▶ Brief: Each entry below must be written out exactly, with pictures left out.

Change detection outputs:
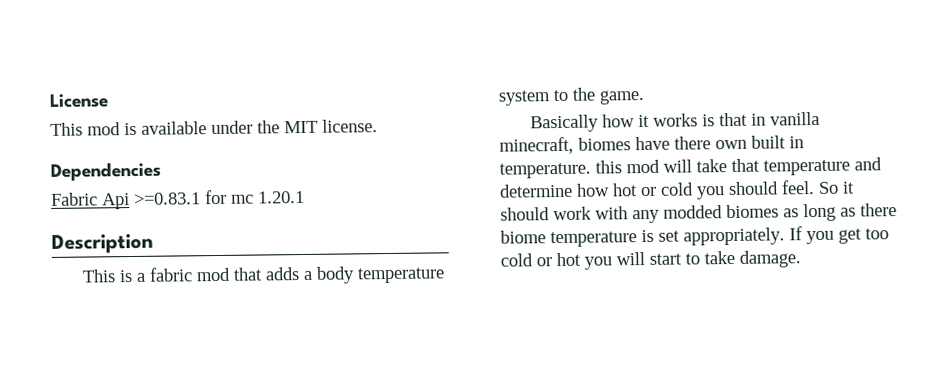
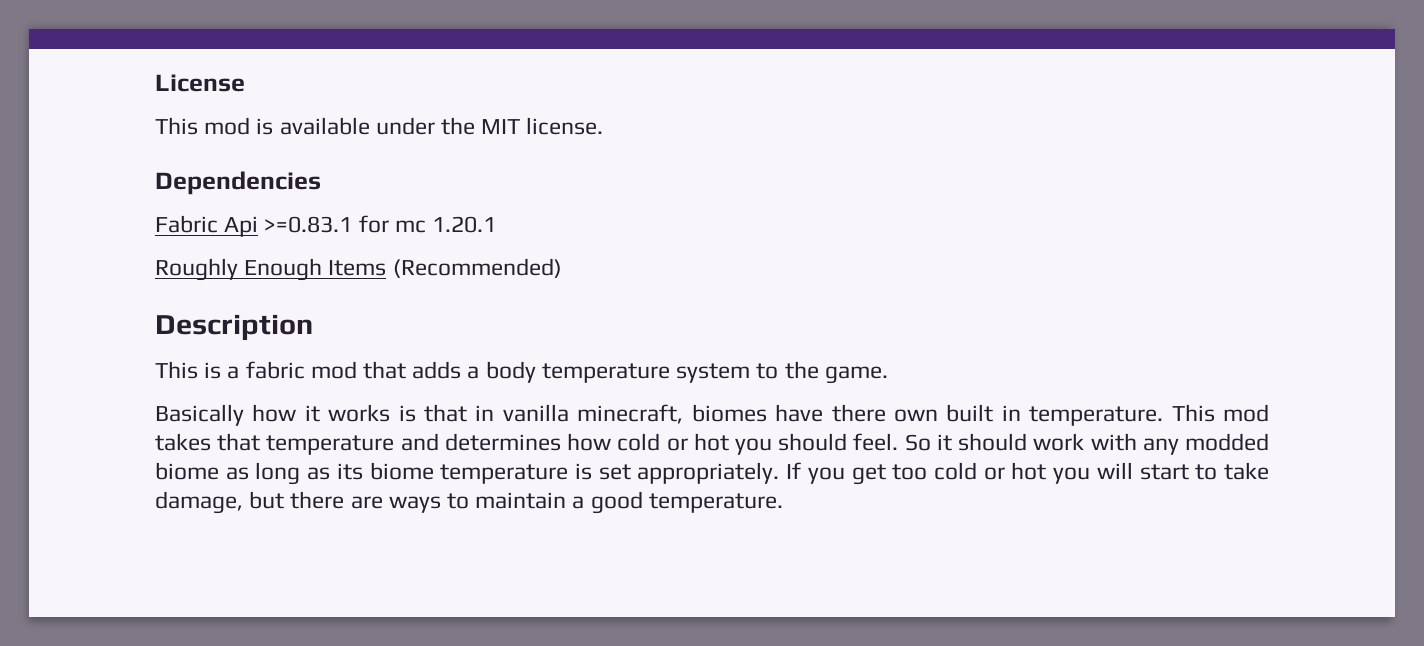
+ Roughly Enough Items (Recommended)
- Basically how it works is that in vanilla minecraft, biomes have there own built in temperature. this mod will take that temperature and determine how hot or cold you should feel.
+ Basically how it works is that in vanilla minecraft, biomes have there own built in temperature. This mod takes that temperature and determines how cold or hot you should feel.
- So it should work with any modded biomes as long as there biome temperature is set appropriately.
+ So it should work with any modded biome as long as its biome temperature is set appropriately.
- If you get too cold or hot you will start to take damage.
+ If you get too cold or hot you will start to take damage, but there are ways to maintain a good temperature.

▶ Task response:
+ Roughly Enough Items (Recommended)
- Basically how it works is that in vanilla minecraft, biomes have there own built in temperature. this mod will take that temperature and determine how hot or cold you should feel.
+ Basically how it works is that in vanilla minecraft, biomes have there own built in temperature. This mod takes that temperature and determines how cold or hot you should feel.
- So it should work with any modded biomes as long as there biome temperature is set appropriately.
+ So it should work with any modded biome as long as its biome temperature is set appropriately.
- If you get too cold or hot you will start to take damage.
+ If you get too cold or hot you will start to take damage, but there are ways to maintain a good temperature.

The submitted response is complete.